Determine how many lines of the entries include the word "menu", and report that number with no further text.

═════ Available data

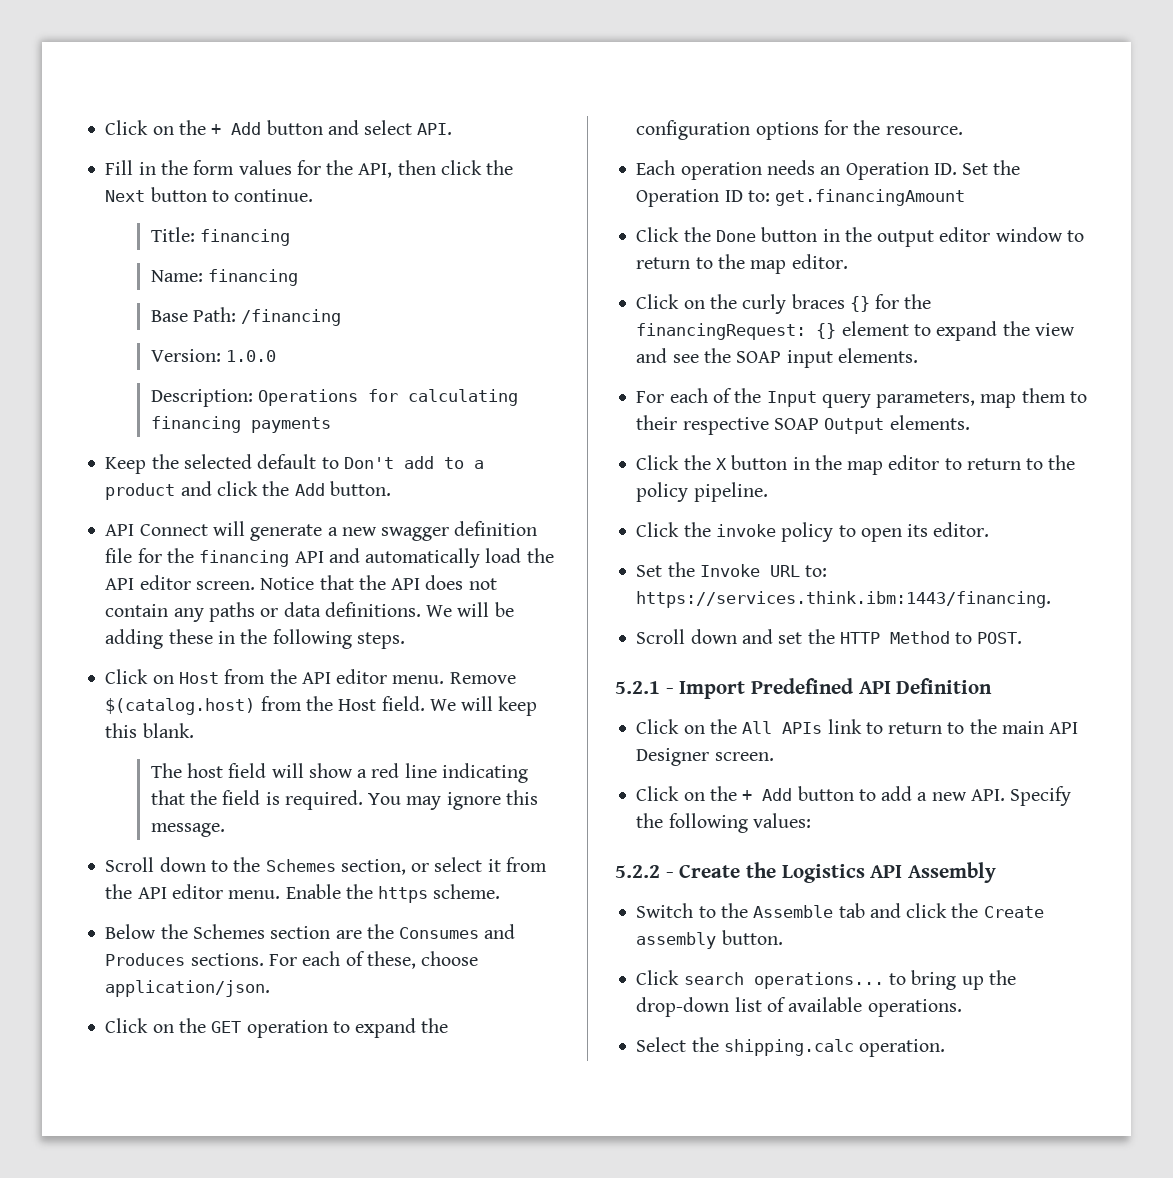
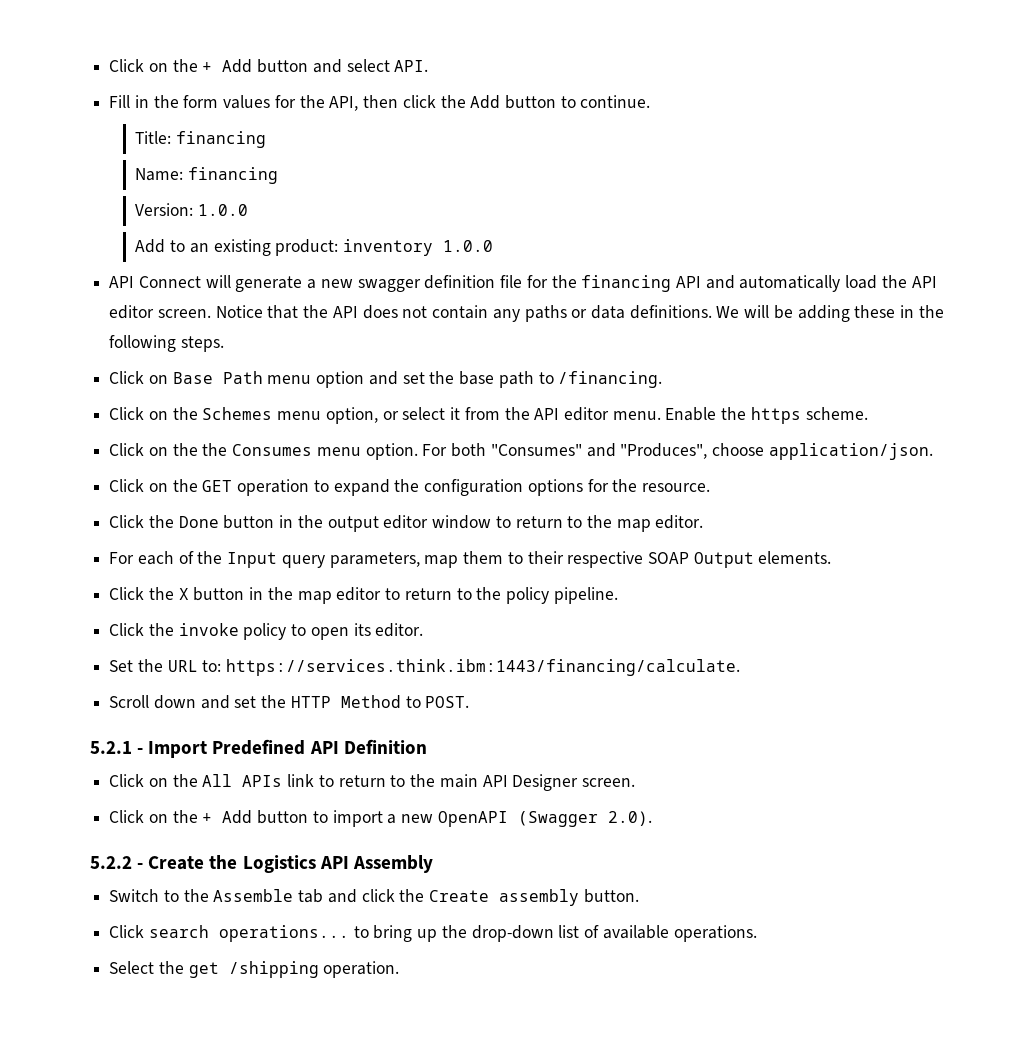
[105,190,146,202] Next -> [470,95,501,108] Add
[150,307,342,326] // Base Path: /financing -> (279, 175) none
[150,389,519,407] [150,416,331,433] [105,454,484,474] [105,481,391,500] Description: Operations for calculating financing payments // Keep the selected default to Don't add to a product and click the Add button. -> [135,239,494,256] Add to an existing product: inventory 1.0.0
[178,669,516,684] [105,696,538,716] [105,723,194,738] [150,763,528,783] [150,790,538,810] [150,823,225,837] [105,857,406,875] Host from the API editor menu. Remove $(catalog.host) from the Host field. We will keep this blank. // The host field will show a red line indicating that the field is required. You may ignore this message. // Scroll down to the Schemes section, -> [172,371,663,388] [109,407,378,424] Base Path menu option and set the base path to /financing. // Click on the Schemes menu option,
[105,924,516,939] [105,951,416,969] Below the Schemes section are the Consumes and Produces sections. For each of these, -> [109,443,708,460] Click on the the Consumes menu option. For both "Consumes" and "Produces",
[636,160,1021,180] [636,189,966,207] // Each operation needs an Operation ID. Set the Operation ID to: get.financingAmount -> (710, 487) none
[636,294,932,314] [636,321,1075,341] [636,348,918,368] // Click on the curly braces {} for the financingRequest: {} element to expand the view and see the SOAP input elements. -> (704, 522) none
[699,564,760,577] Invoke -> (163, 665) none
[636,591,1052,608] https://services.think.ibm:1443/financing. -> [226,659,741,676] https://services.think.ibm:1443/financing/calculate.
[881,786,1072,806] [636,813,811,833] add a new API. Specify the following values: -> [332,810,652,827] import a new OpenAPI (Swagger 2.0).
[723,1039,854,1056] shipping.calc -> [188,961,319,978] get /shipping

══════════

## Solution
2